Odette leaned forward, her eyes gleaming with sly cunning. “But you always wanted more children. How can you brush off the possibility that you might have a grown-up daughter who is alive and well and living in Iowa?”
He couldn’t. Even worse, he could feel the bud of hope beginning to unfurl in his chest. Odette wanted to make him suffer, and she had found a brilliant new way to do it. “Tell me how to access the databank record.”
“Oh, no. You will have to get your minions to do that. But I will give you a gift,” Odette said. “Your daughter’s name is Grace. Grace Howard.”
It was a poisoned gift, and Odette knew that. Instead of an anonymous woman, he now had a name for the fresh-faced, jeans-clad young lady who might be his daughter. “What do you want?”
“I want to be acknowledged as the mother of the bastard princess, of course.
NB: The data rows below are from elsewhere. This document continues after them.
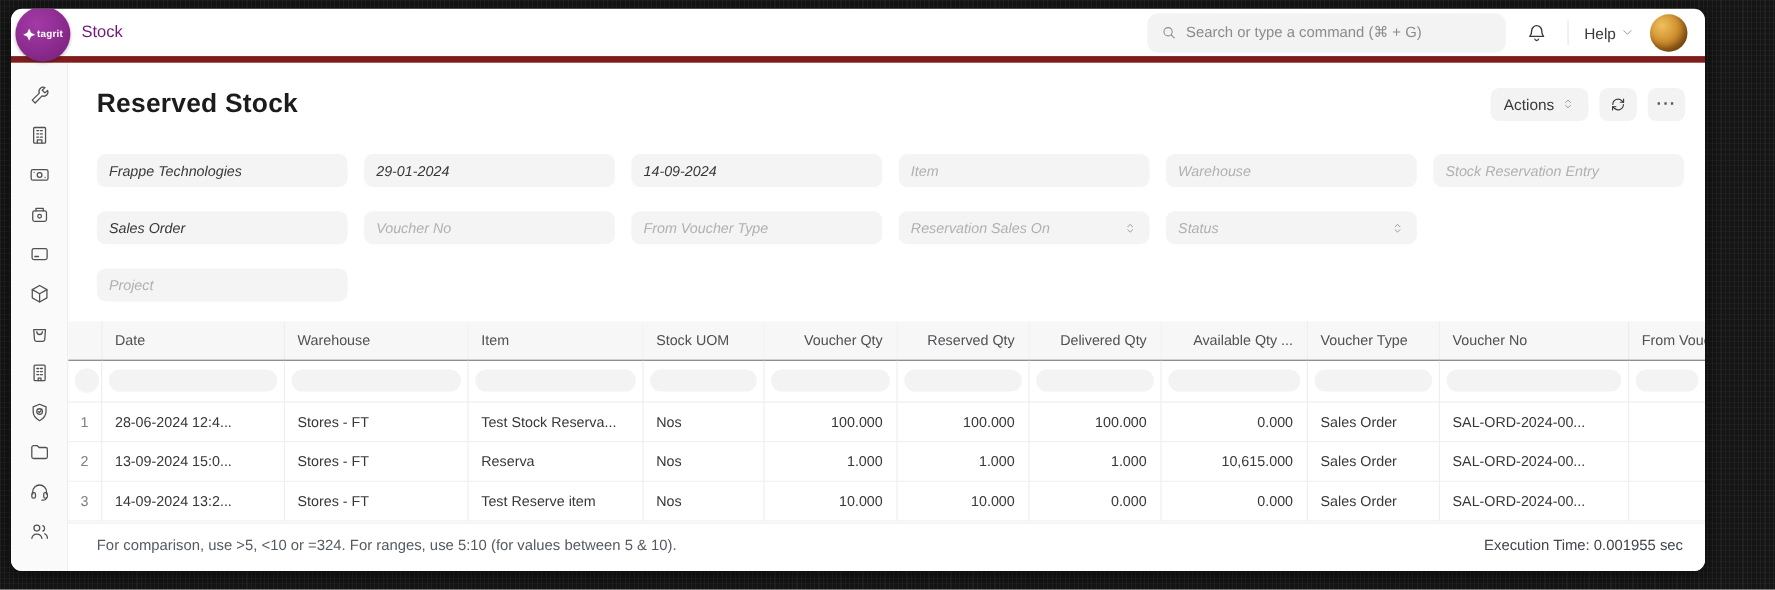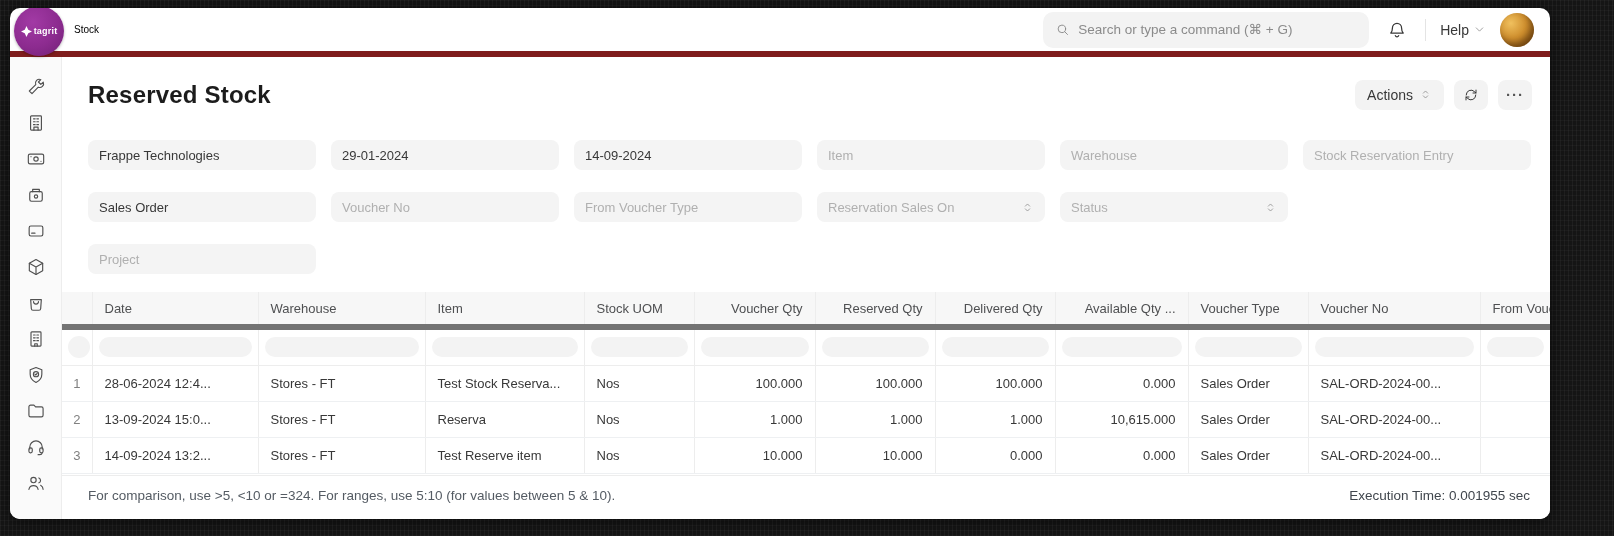"Stock" .breadcrumb { color: #000000 -> #701a75; font-size: 10px -> 15px }
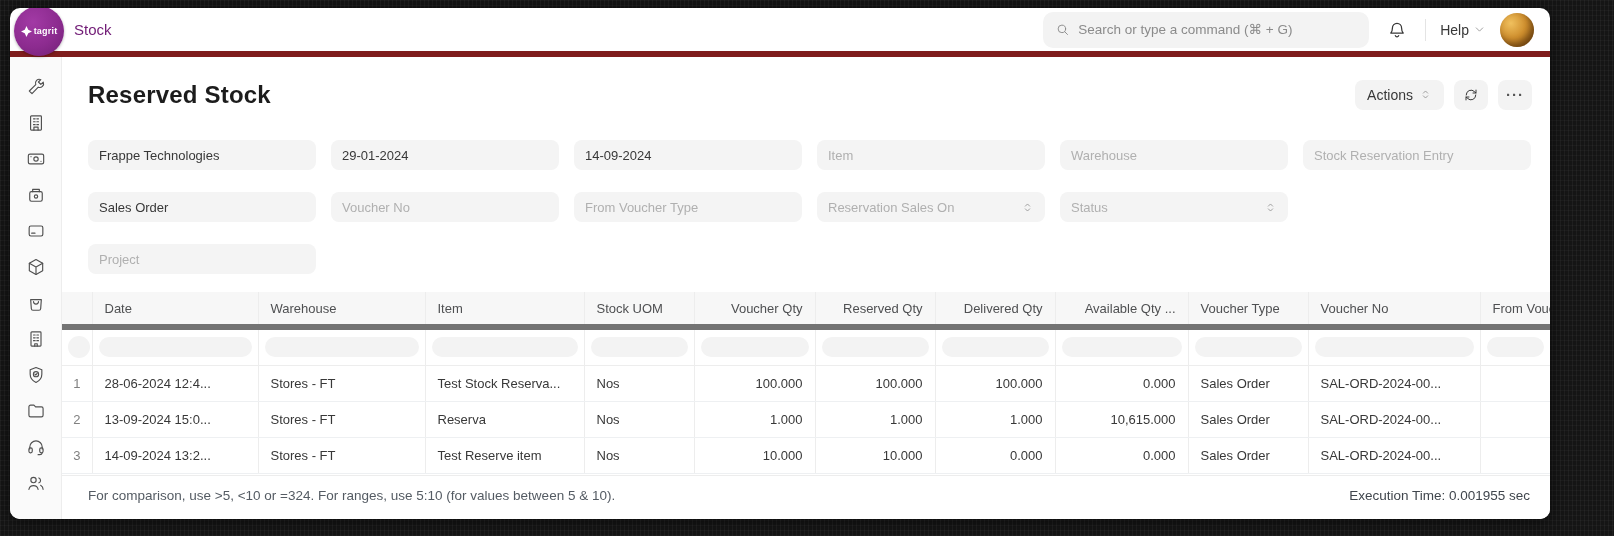"Frappe Technologies" .filters { font-style: none -> italic }
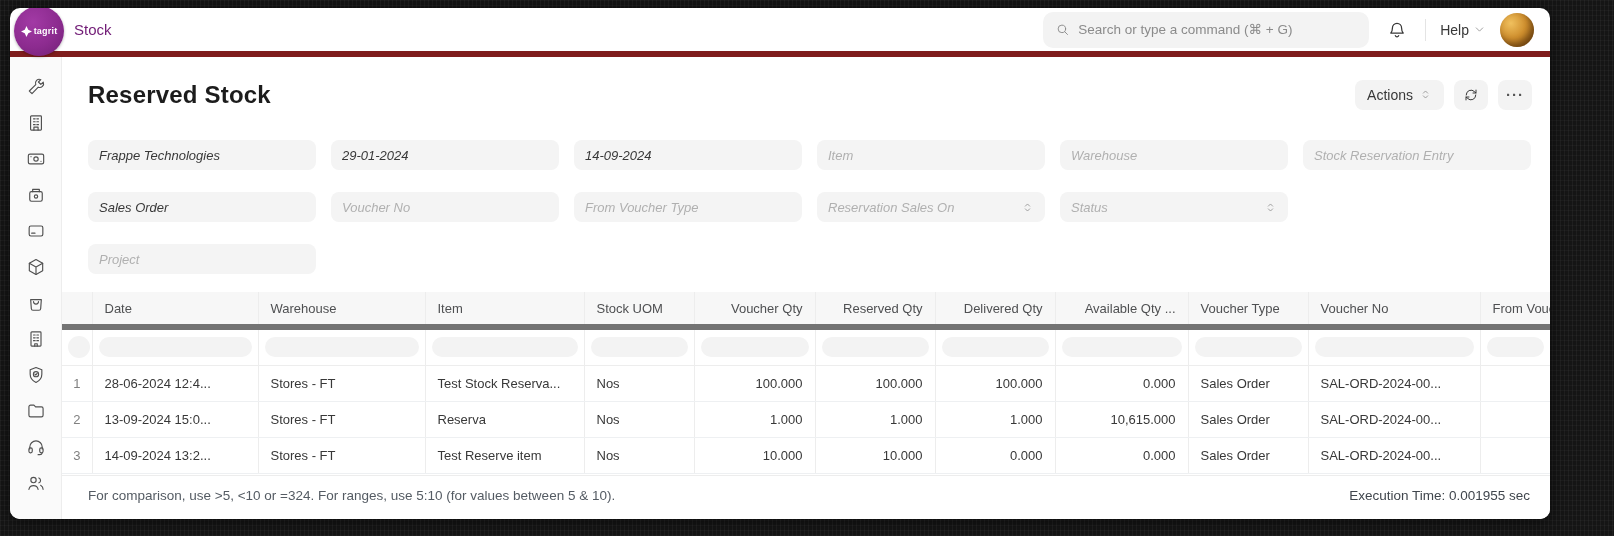"Date" thead th { border-bottom: 6px solid #737373 -> 1px solid #737373 }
It is my due.” Odette’s smile held smug triumph. “Think of it. Your child’s mother is a convicted criminal, locked up in prison. What a blow that will be to your much-vaunted honor! The perfect King of Caleva has a hideous skeleton rattling around in his palace closet.”
Luis didn’t care about a blow to his own reputation. He would, though, be concerned for the unknown young woman’s feelings. If she existed. Until he could confirm that, there was no point in further discussion with this madwoman.
“This conversation is finished.” He rose to his feet. “If I have a daughter, I will find her myself.”
He pushed a button on the warden’s desk phone, and the door opened instantly to admit Mikel. “You may remove the prisoner,” Luis said.